Préalablement à la cholécystectomie, le chirurgien doit vérifier la perméabilité des voies biliaires. Lors de MB, la vésicule biliaire contient une bile épaisse et gélatineuse pouvant présenter des extensions “en doigts” dans les canaux hépatiques et cholédoque, à l’origine d’un degré variable d’OVBEH. La perméabilité des voies biliaires est obtenue idéalement en cathétérisant le canal cholédoque par voie rétrograde (depuis la papille duodénale majeure après une duodénotomie). De plus, ce cathétérisme permet un flushing du canal cholédoque pour déloger des agrégats biliaires obstructifs. La cholécystectomie peut être réalisée par laparotomie médiane ou par cœlioscopie en établissant quatre voies portales [7].
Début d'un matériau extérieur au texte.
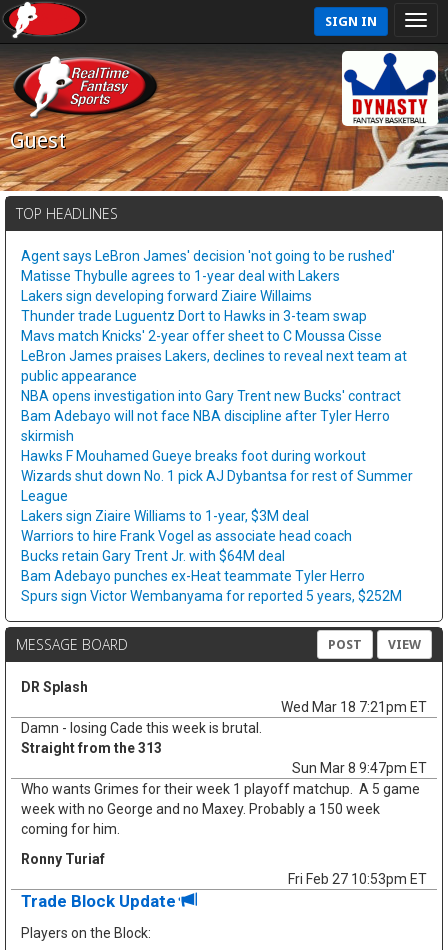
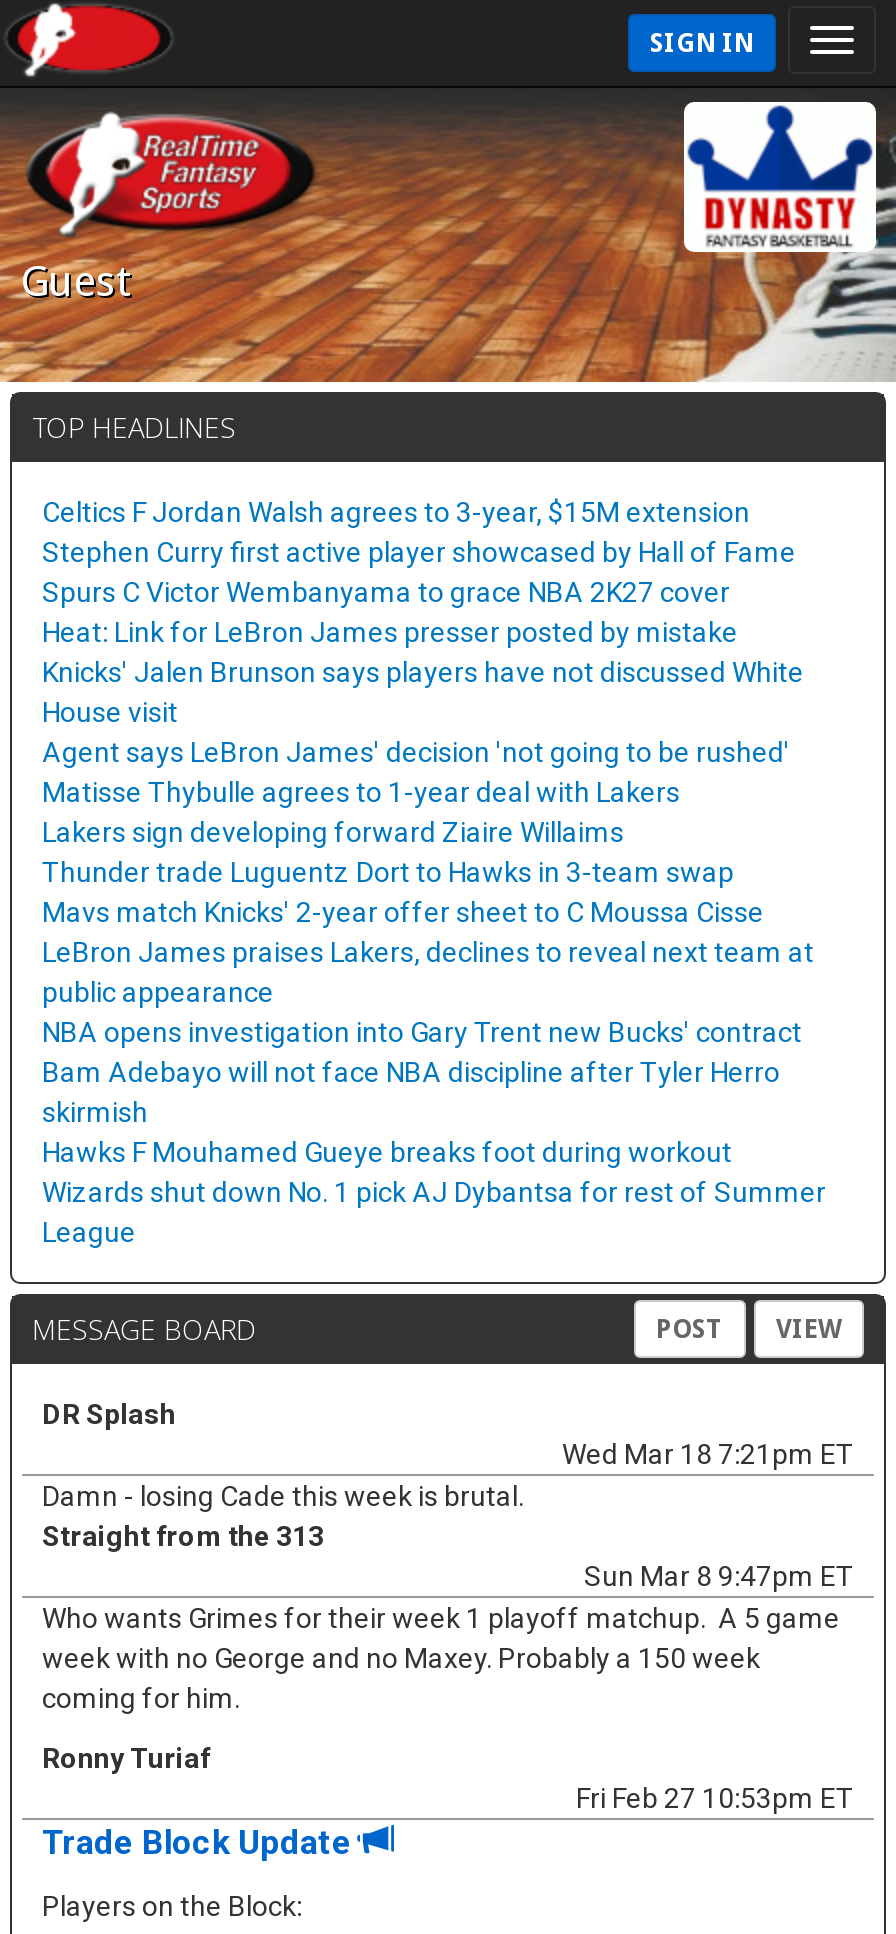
+ Celtics F Jordan Walsh agrees to 3-year, $15M extension
+ Stephen Curry first active player showcased by Hall of Fame
+ Spurs C Victor Wembanyama to grace NBA 2K27 cover
+ Heat: Link for LeBron James presser posted by mistake
+ Knicks' Jalen Brunson says players have not discussed White
+ House visit

moved down: Agent says LeBron James' decision 'not going to be rushed' | Matisse Thybulle agrees to 1-year deal with Lakers | Lakers sign developing forward Ziaire Willaims | ... | Wizards shut down No. 1 pick AJ Dybantsa for rest of Summer | League

- Lakers sign Ziaire Williams to 1-year, $3M deal
- Warriors to hire Frank Vogel as associate head coach
- Bucks retain Gary Trent Jr. with $64M deal
- Bam Adebayo punches ex-Heat teammate Tyler Herro
- Spurs sign Victor Wembanyama for reported 5 years, $252M
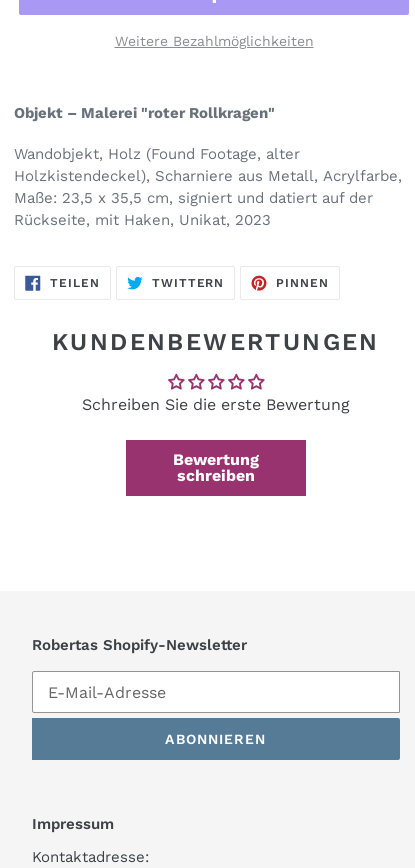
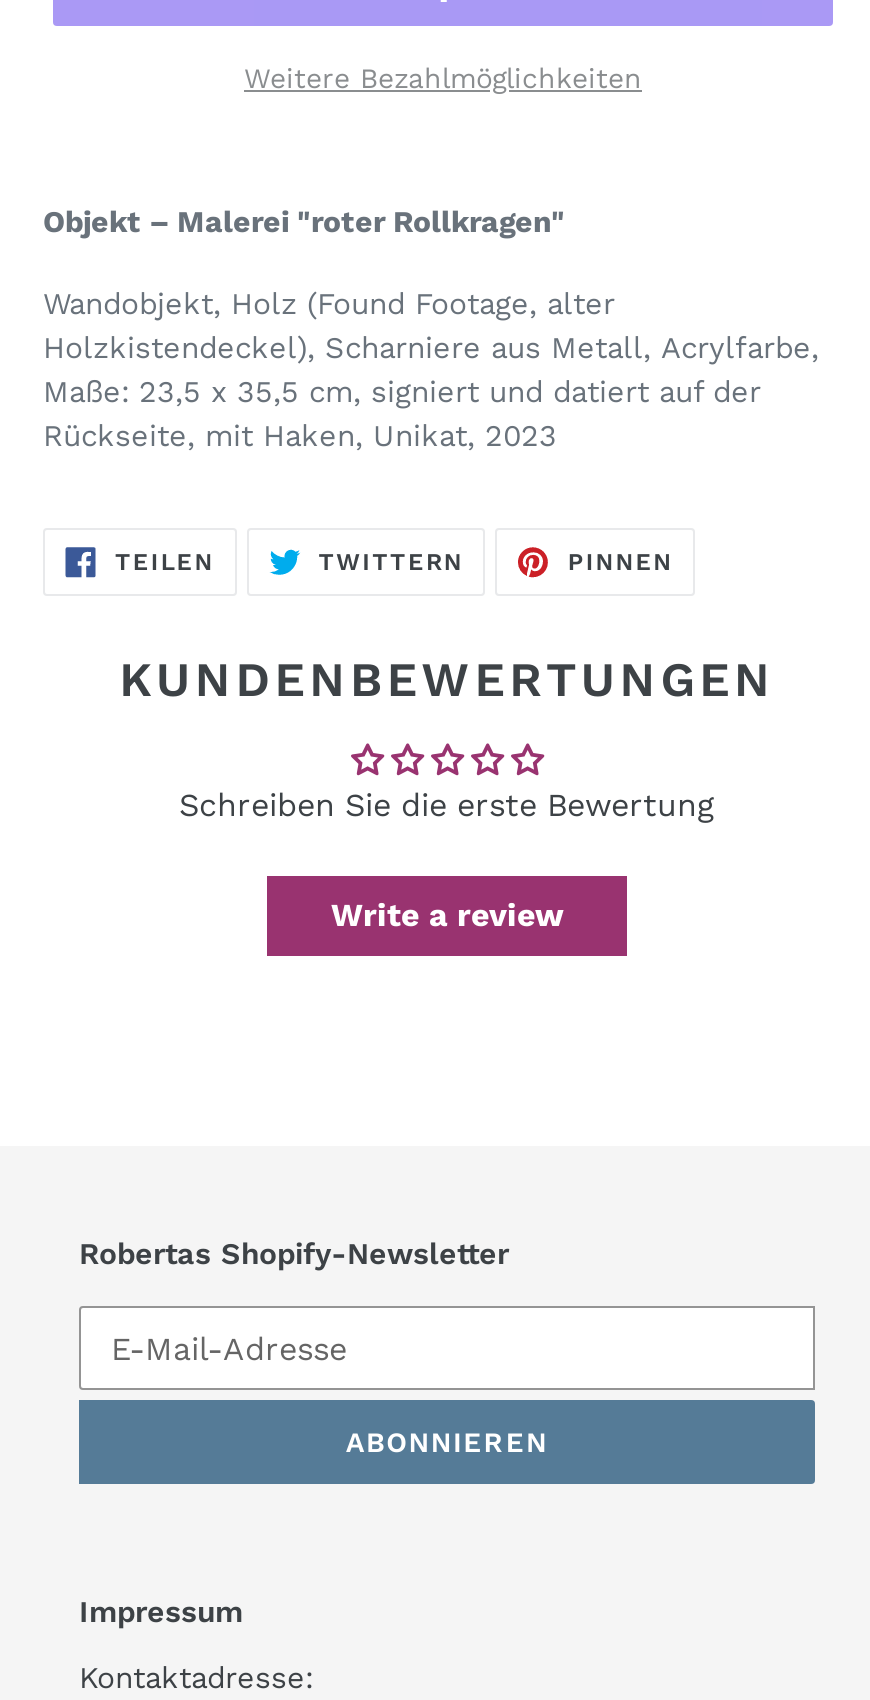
- Bewertung
- schreiben
+ Write a review
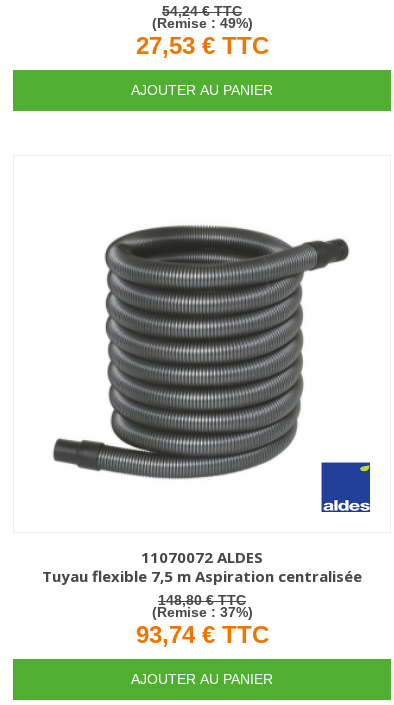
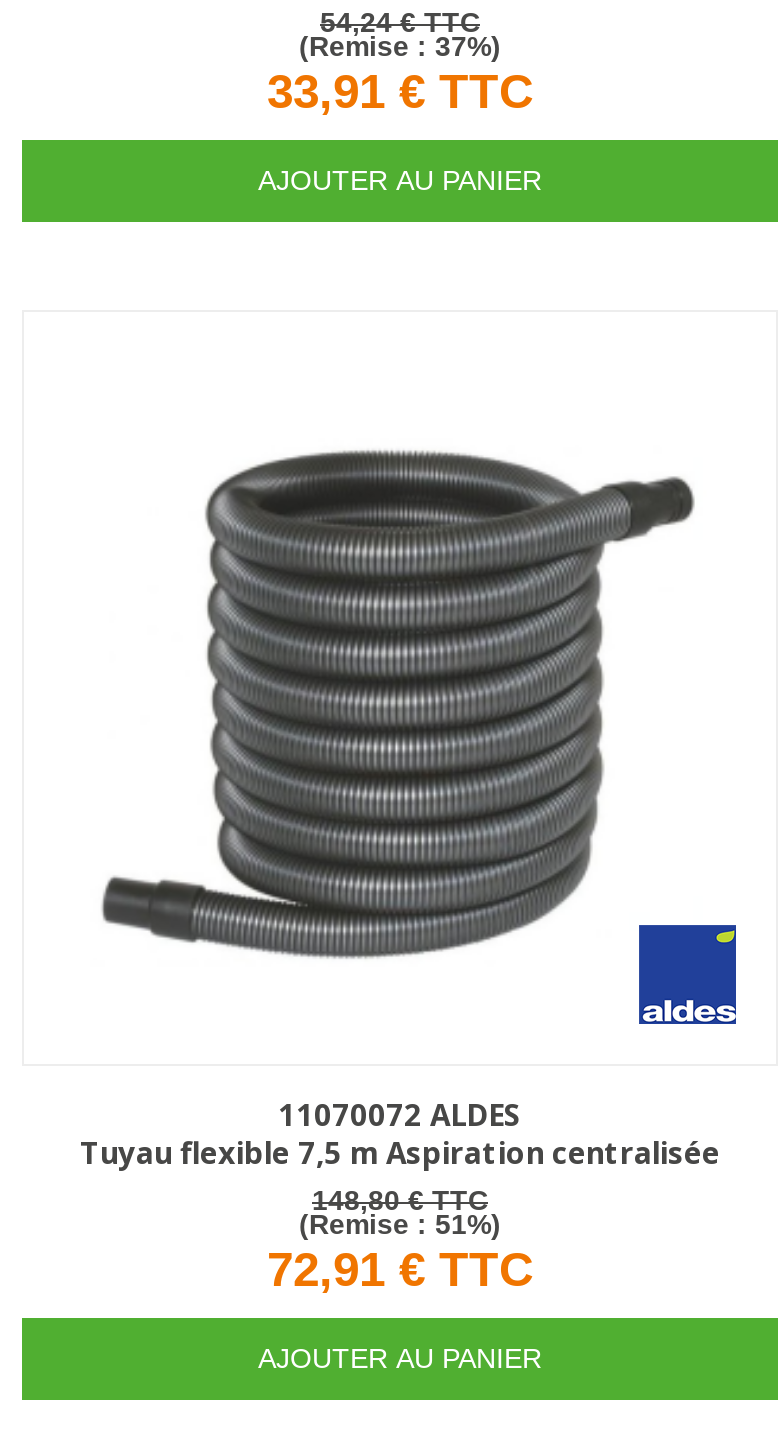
- (Remise : 49%)
+ (Remise : 37%)

- 27,53 €TTC
+ 33,91 €TTC

- (Remise : 37%)
+ (Remise : 51%)

- 93,74 €TTC
+ 72,91 €TTC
Cette série de deux cas est la première qui rapporte la résolution d’une MB par un traitement médical, suggérant que la chirurgie n’est peut-être pas à considérer de façon systématique. Cependant, la décision de traiter par des médicaments doit se prendre à partir de critères stricts (absence de signes biochimiques ou échographiques évoquant une OVBEH). En raison de l’association fréquemment mentionnée entre les différentes endocrinopathies (diabète sucré, syndrome de Cushing, hypothyroïdie) et les MB, une prise en charge de celles-ci doit s’inscrire dans le plan de traitement médical. Dans l’attente d’études portant sur un plus grand nombre de cas, une gestion chirurgicale des MB semble prudente et conseillée.
DESCRIPTION DES CAS
Une mucocèle biliaire (MB) est diagnostiquée chez 2 chiens. Pour chacun d’eux, une résolution médicale sans geste chirurgical est rapportée.
SIGNES CLINIQUES
Une femelle schnauzer nain âgée de 12 ans (chien 1) est présentée pour une anorexie, un amaigrissement, des vomissements et une diarrhée depuis 2 mois. L’analyse biochimique sanguine révèle une élévation des phosphatases alcalines (3 320 U/l) et des alanines aminotransférases (4 395 U/l). L’examen échographique abdominal démontre une MB. Une hypothyroïdie est également diagnostiquée. Le second chien (chien 2), un mâle croisé castré de 6 ans, est présenté pour une diarrhée chronique intermittente. Une hypercholestérolémie (10,55 mmol/l) et une éosinophilie (1,1 x 109 éosinophiles/l) sont mises en évidence, ainsi qu’une MB et une hypothyroïdie.
TRAITEMENT ET DEVENIR
Le premier chien est traité avec du s-adénosyl-méthionine, des acides gras oméga 3, de la famotidine, de l’ursodiol et de la lévothyroxine. Une régression significative des symptômes gastro-intestinaux et une résolution complète de la MB (sur la base d’une échographie abdominale) sont obtenues en 3 mois. Le second chien reçoit du fenbendazole, de l’ursodiol, de la lévothyroxine, et est nourri avec une alimentation hypoallergénique. L’examen échographique après 1 mois de traitement révèle une résolution complète de la MB (confirmée 1 et 3 mois plus tard par une échographie).